Contribuinte perde R$ 500 bi no STF

Fazenda Nacional vence 31 dos 37 julgamentos tributários realizados até setembro

Os contribuintes nunca perderam tantas disputas no Supremo Tribunal Federal (STF) como neste ano. Em meio a uma alta produtividade dos ministros, a Fazenda Nacional saiu vencedora em 31 dos 37 julgamentos tributários realizados até setembro. Vitórias que evitaram a saída de aproximadamente R$ 500 bilhões dos cofres públicos.
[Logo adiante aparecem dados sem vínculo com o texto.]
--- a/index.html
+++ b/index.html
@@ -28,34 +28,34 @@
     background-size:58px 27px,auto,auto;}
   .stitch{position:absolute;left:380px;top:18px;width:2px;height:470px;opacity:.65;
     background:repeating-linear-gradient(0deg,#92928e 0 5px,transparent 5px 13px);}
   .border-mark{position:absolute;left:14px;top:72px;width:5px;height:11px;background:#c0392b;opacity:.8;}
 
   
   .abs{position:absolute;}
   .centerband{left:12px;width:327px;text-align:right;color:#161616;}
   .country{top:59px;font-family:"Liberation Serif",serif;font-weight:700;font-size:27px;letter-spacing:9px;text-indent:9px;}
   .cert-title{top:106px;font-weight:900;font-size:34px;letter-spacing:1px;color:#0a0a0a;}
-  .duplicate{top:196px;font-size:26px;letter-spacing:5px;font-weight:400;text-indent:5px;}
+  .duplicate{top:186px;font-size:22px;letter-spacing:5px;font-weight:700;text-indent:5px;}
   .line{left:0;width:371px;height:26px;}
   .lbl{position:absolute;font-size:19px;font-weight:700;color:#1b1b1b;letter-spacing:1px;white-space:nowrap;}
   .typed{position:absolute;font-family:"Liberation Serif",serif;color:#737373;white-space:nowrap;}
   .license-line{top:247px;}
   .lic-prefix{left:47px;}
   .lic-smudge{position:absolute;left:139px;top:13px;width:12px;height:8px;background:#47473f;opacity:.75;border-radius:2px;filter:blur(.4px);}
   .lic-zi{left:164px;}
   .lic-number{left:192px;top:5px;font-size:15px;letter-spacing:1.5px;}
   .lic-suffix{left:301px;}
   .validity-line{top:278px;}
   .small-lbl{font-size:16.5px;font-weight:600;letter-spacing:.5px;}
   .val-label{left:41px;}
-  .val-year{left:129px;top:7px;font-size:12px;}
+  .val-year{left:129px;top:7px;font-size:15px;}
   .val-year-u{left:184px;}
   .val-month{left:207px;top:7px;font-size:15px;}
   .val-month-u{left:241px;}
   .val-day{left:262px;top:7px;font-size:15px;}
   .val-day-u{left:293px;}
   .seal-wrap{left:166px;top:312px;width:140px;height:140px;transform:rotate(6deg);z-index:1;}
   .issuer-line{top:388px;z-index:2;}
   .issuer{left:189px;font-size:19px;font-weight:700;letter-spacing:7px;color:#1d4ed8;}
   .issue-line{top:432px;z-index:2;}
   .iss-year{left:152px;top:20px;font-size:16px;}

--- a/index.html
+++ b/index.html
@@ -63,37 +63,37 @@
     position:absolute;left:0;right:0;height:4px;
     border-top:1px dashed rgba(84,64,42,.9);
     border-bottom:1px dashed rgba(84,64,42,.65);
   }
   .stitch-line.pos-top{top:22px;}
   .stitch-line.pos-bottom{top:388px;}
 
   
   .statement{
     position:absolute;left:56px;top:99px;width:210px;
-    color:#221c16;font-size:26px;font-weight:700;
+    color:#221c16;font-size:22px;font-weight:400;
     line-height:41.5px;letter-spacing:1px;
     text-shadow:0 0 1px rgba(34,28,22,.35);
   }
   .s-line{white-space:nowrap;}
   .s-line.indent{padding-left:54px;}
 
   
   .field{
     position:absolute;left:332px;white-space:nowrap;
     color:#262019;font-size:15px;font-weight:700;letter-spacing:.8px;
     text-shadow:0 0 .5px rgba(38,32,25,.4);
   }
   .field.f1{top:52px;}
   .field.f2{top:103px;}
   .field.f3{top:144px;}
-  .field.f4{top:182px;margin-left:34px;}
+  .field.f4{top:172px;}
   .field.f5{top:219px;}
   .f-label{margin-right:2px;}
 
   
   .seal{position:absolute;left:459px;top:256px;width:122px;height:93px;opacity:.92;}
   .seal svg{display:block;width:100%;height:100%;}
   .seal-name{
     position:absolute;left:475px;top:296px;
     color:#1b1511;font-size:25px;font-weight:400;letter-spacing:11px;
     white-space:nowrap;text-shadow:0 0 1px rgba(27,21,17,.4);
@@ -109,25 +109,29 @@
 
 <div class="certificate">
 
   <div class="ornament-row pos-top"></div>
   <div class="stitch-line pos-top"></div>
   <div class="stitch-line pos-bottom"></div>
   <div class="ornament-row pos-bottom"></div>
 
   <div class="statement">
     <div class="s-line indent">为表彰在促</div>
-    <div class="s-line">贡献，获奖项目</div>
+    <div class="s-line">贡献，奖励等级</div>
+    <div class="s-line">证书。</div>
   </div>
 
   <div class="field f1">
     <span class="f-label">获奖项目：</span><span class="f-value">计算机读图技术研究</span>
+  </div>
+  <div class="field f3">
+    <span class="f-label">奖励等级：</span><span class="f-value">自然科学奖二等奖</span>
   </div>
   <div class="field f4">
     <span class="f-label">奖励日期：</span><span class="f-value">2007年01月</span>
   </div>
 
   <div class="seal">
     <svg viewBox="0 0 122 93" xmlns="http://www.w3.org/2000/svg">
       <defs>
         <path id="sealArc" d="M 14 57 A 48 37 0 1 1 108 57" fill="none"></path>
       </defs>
A maioria das discussões fiscais vem ocorrendo por meio de julgamentos virtuais. Neles, o Plenário não se reúne nem virtualmente com cada ministro votando em tempo real. Cada um deposita seu voto e o sistema indica a unanimidade, maioria ou pedido de vista.
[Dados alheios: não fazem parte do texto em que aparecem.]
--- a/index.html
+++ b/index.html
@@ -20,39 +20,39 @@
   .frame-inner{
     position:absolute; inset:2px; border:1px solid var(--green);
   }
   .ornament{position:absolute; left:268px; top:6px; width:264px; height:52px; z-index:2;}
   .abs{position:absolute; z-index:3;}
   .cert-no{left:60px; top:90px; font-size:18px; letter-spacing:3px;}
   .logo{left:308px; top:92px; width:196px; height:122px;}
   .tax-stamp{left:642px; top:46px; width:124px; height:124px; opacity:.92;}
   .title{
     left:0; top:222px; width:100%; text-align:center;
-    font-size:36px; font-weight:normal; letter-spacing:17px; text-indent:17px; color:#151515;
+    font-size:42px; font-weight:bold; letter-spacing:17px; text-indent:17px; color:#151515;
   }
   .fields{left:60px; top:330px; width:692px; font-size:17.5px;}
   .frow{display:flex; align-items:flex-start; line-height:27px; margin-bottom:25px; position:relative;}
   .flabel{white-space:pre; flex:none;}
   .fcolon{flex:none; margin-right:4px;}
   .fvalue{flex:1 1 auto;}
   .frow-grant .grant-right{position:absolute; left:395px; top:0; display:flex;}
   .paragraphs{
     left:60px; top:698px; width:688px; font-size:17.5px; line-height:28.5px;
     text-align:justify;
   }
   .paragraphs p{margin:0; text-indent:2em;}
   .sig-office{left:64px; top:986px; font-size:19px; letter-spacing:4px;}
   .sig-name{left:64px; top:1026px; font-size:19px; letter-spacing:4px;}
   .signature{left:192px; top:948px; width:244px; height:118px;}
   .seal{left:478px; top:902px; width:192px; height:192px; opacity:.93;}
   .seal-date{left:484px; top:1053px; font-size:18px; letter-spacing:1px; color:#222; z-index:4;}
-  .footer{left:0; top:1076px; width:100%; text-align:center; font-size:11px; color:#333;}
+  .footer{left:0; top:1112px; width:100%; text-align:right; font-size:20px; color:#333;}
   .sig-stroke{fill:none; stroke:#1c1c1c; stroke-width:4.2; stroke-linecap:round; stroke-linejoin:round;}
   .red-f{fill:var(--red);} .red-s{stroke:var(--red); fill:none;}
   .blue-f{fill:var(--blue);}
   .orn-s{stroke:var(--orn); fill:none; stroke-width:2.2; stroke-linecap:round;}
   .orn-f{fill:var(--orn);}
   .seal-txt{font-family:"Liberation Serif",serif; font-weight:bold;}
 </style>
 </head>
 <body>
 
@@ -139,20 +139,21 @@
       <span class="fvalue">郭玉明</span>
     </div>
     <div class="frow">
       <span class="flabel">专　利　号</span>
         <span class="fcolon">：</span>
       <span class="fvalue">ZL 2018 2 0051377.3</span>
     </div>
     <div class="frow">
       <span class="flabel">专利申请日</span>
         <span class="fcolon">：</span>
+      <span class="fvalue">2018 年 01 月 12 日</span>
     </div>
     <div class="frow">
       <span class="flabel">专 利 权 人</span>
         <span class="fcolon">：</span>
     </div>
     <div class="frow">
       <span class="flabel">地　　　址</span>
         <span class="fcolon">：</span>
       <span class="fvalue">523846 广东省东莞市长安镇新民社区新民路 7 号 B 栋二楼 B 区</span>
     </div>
Com esse formato, o número de teses tributárias julgadas entre janeiro e setembro foi maior que a soma dos três últimos anos juntos. Entre 2016 e 2019, os ministros decidiram 25 temas tributários com repercussão geral. A Fazenda obteve êxito em 20.

Se contabilizado em reais, o placar, só neste ano de 2020, está em R$ 512,27 bilhões para a União contra R$ 48,13 bilhões para os contribuintes. Os dados constam no relatório de atividades de acompanhamento especial da Procuradoria-Geral da Fazenda Nacional (PGFN) no STF.
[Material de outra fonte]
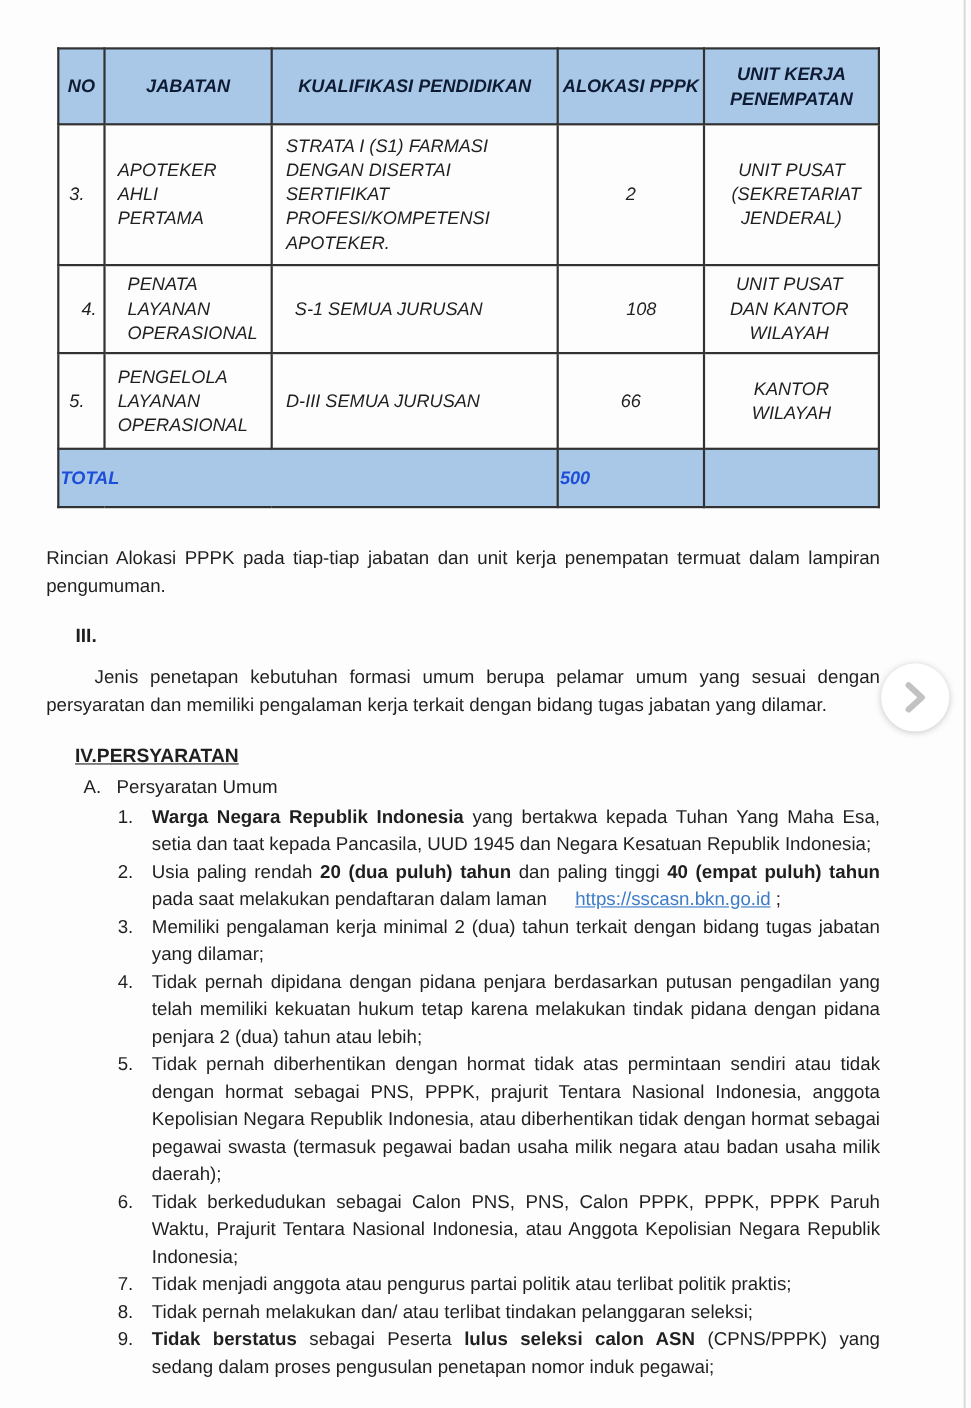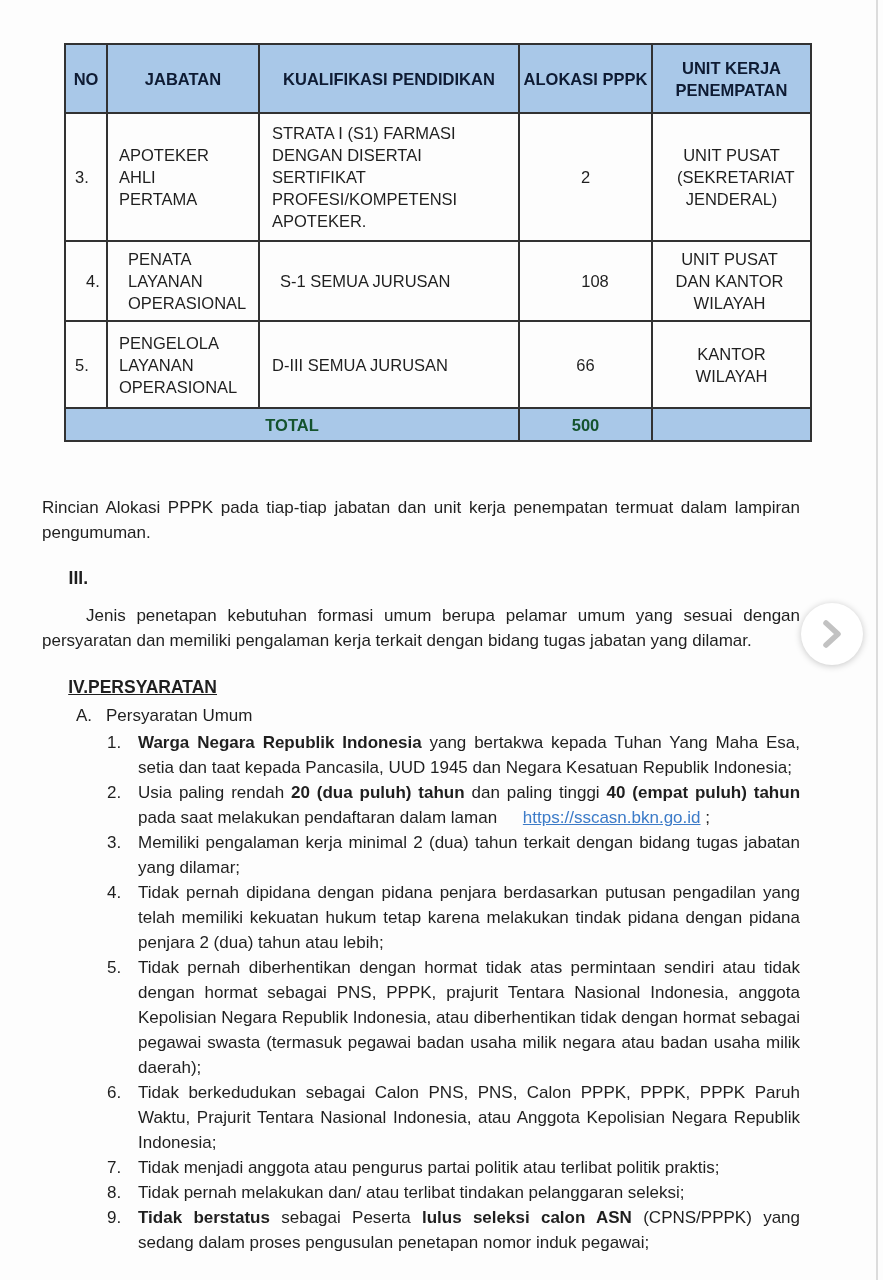--- a/index.html
+++ b/index.html
@@ -14,43 +14,43 @@
   }
 
   
   .slide-edge {
     position: absolute; top: 0; bottom: 0; right: 5px;
     width: 2px; background: #dcdcdc;
   }
 
   
   table.alloc {
-    position: absolute; left: 64px; top: 43px;
-    width: 746px; border-collapse: collapse; table-layout: fixed;
+    position: absolute; left: 52px; top: 43px;
+    width: 746px; border-collapse: collapse; table-layout: fixed; font-style: italic;
   }
   table.alloc th, table.alloc td {
     border: 2px solid var(--border, #323232);
     font-size: 16.5px; line-height: 22px; vertical-align: middle;
   }
   table.alloc thead th {
     background: var(--header-bg, #a9c8e8);
     color: #0e1b33; font-weight: bold; text-align: center;
     height: 69px; padding: 4px 2px;
   }
   td.c-no   { text-align: left; padding-left: 9px; }
   td.c-jab  { text-align: left; padding: 6px 40px 6px 11px; }
   td.c-kual { text-align: left; padding: 8px 43px 8px 12px; }
   td.c-alok { text-align: center; }
   td.c-unit { text-align: center; padding: 6px 24px; }
   tr.r3 td { height: 123px; }
   tr.r4 td { height: 80px; padding-left: 20px; }
   tr.r5 td { height: 87px; }
   tr.total td {
     background: var(--header-bg, #a9c8e8);
-    height: 33px; font-weight: bold; text-align: center; color: #14532d;
+    height: 53px; font-weight: bold; text-align: left; color: #1d4ed8;
   }
 
   
   .content {
     position: absolute; left: 42px; top: 469px; width: 758px;
     font-size: 17px; line-height: 25px;
   }
   .para { margin: 0; text-align: justify; }
   .intro { margin-top: 26px; }
   .sec-body { text-indent: 44px; margin-top: 12px; }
Trata-se de um recorde. É como se a União tivesse recuperado duas vezes o prejuízo estimado para a sua maior derrota na Corte: a exclusão do ICMS da base de cálculo do PIS e da Cofins. A chamada “tese do século” foi julgada em 2017 e tem impacto previsto em R$ 250 bilhões. Mas ainda há embargos de declaração pendentes para que se tenha, enfim, um desfecho.

Grande parte da quantia envolvida nos processos julgados neste ano é referente a um caso que só dependia de finalização formal. Trata-se da validade dos regimes do PIS e da Cofins.

Os ministros, por maioria, declararam constitucionais o aumento da alíquota do PIS de 0,65% para 1,65% e a instituição do regime da não cumulatividade, que permite às empresas usar créditos e reduzir a tributação.

Outras quatro teses também concluídas neste ano concentraram R$ 145 bilhões. Em uma delas, os ministros decidiram que as empresas têm que pagar IPI ao revender produtos importados. Só nesse julgamento, a Fazenda Nacional conseguiu evitar a perda de R$ R$ 56,3 bilhões. O tema estava na fila, à espera de uma decisão, desde 2016.

A validade da cobrança do adicional de 10% sobre a multa do FGTS nos casos de demissão sem justa causa também integra a lista dos quatro casos bilionários. O percentual era cobrado do empregador até dezembro do ano passado. A expectativa das empresas com o julgamento era de que pudessem receber os valores pagos no passado – o que provocaria um impacto de até R$ 36 bilhões para a União.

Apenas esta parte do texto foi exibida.